Characteristics of Post-Burn Itch
The itch experienced by the burn survivor has been described by three criteria: incidence, severity, and duration. Early anecdotal comments identify post-burn itch as a common6 or universal7 problem, although later numerical estimates indicate that the incidence of this symptom lies somewhere between 16 and 87 percent for adults8,9 and between 57 and 100 percent for children.10,11 Reports of itch severity, described using a 10-point linear visual analog scale, average 4.5 to 7.6 for all patients;9,12 itch described in terms of its impact on quality of life has been noted to interfere with sleeping, eating, working, leisure or play, and therapy routines.2,13,14 The severity of itch is inversely related to scar development,11 worse for partial-thickness burns, most pronounced at night,2 and triggered and enhanced by heat.15 Itch is cited to begin as the epidermal layer heals over the wound,16 to become a problem if the time for closure is more than three weeks,9 and to continue for months17 to years after discharge.18
Relationship of Itch to Pain
Itch and pain have been considered sensations induced by mild or severe stimuli mediated by a common neural pathway. Clinical observations indicate that itch and pain are separate sensory modalities: They can be experienced simultaneously at the same location; the reflex response to itch is to scratch, while that to pain is withdrawal; morphine elicits itch but suppresses pain; and pain, but usually not itch, is provoked by deeper stimuli in the skin.19 Experimental observations supporting this separation include the discovery of individual C-fibers in the cutaneous branch of the human peroneal nerve that are selectively sensitive to excitation by histamine,20 and the related demonstration that this selectivity extends to more central spinothalamic tract neurons in the cat.21 How other agents associated with itch (serotonin, prostaglandins, platelet-activating factor, kallikrein, cytokines, proteases, tachykinins, opioid peptides, and acetylcholine)21,22 fit into this paradigm remains to be determined. These agents could influence itch by increasing the release of histamine, potentiating the response to histamine, or inducing itch directly through their respective receptors.
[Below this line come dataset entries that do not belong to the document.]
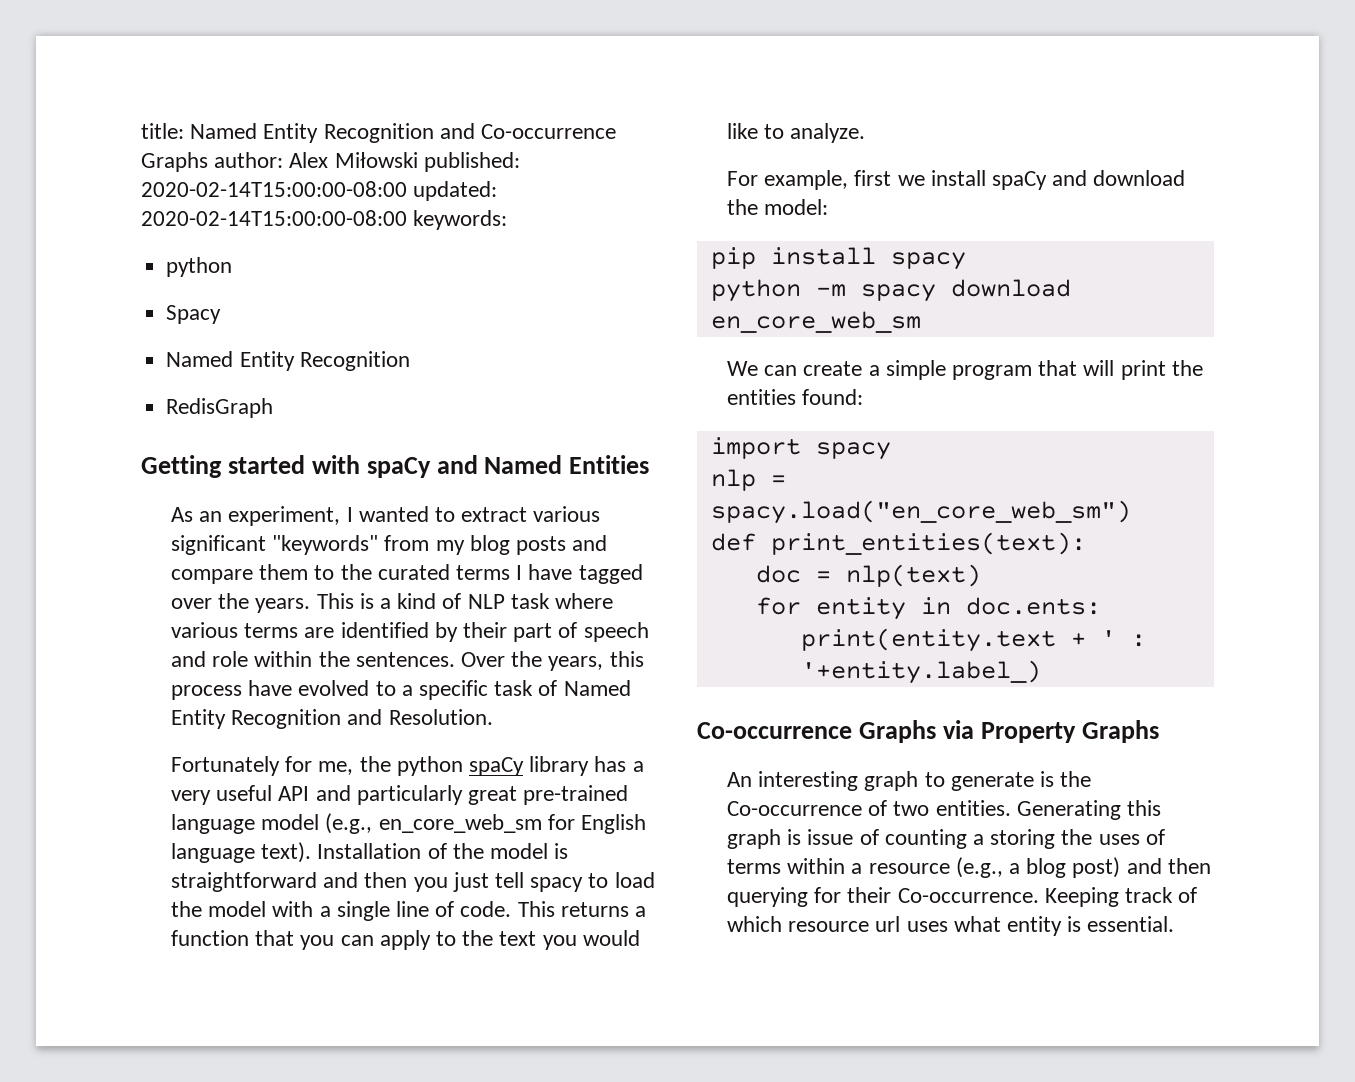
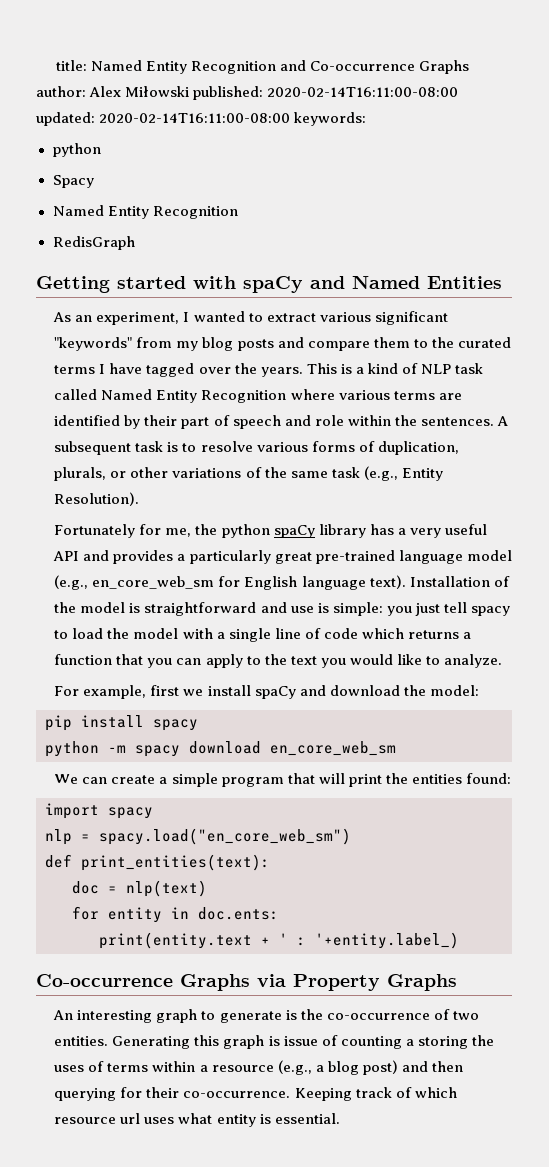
[141,181,498,201] [141,210,407,226] 2020-02-14T15:00:00-08:00 updated: 2020-02-14T15:00:00-08:00 -> [267,87,459,97] [36,112,291,126] 2020-02-14T16:11:00-08:00 updated: 2020-02-14T16:11:00-08:00
(550, 601) none -> [54,389,287,403] called Named Entity Recognition
[460,651,644,671] [170,680,631,700] [170,709,493,729] Over the years, this process have evolved to a specific task of Named Entity Recognition and Resolution. -> [496,416,508,426] [54,441,459,455] [54,466,443,481] [54,492,140,506] A subsequent task is to resolve various forms of duplication, plurals, or other variations of the same task (e.g., Entity Resolution).
(351, 793) none -> [113,550,186,564] provides a
[364,872,408,888] then -> [290,602,383,616] use is simple:
[460,901,555,917] code. This -> [323,628,404,639] code which
[726,801,862,816] Co-occurrence -> [326,1013,430,1020] co-occurrence
[897,888,1039,903] Co-occurrence. -> [183,1091,291,1098] co-occurrence.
Novel Approaches to Treatment
In the absence of a preventative measure, treatment of post-burn itch is initiated when itching begins. Early intervention is important for the sake of patient comfort as well as to prevent scratching, which can lead to excoriation of the wound and delayed wound healing. Topical corticosteroids are not used on newly healed burns due to the risk of thinning of the skin and infection. Treatments currently applied routinely to relieve itch include moisturizing or lubricating ointments to control xerosis, pressure garments to decrease blood flow and histamine release, and oral antihistamines to compete with histamine for H1 receptors. The use of antihistamine therapy to treat post-burn itch has been based on experimental evidence that histamine is pruritogenic24 and clinical evidence that histamine is responsible for the itch-associated pruritic conditions, i.e., urticaria.25 Supplementary treatments include cool baths or compresses and distraction and relaxation techniques. Reviews of reports describing four experimental treatments for post-burn itch provide evidence of their respective efficacies.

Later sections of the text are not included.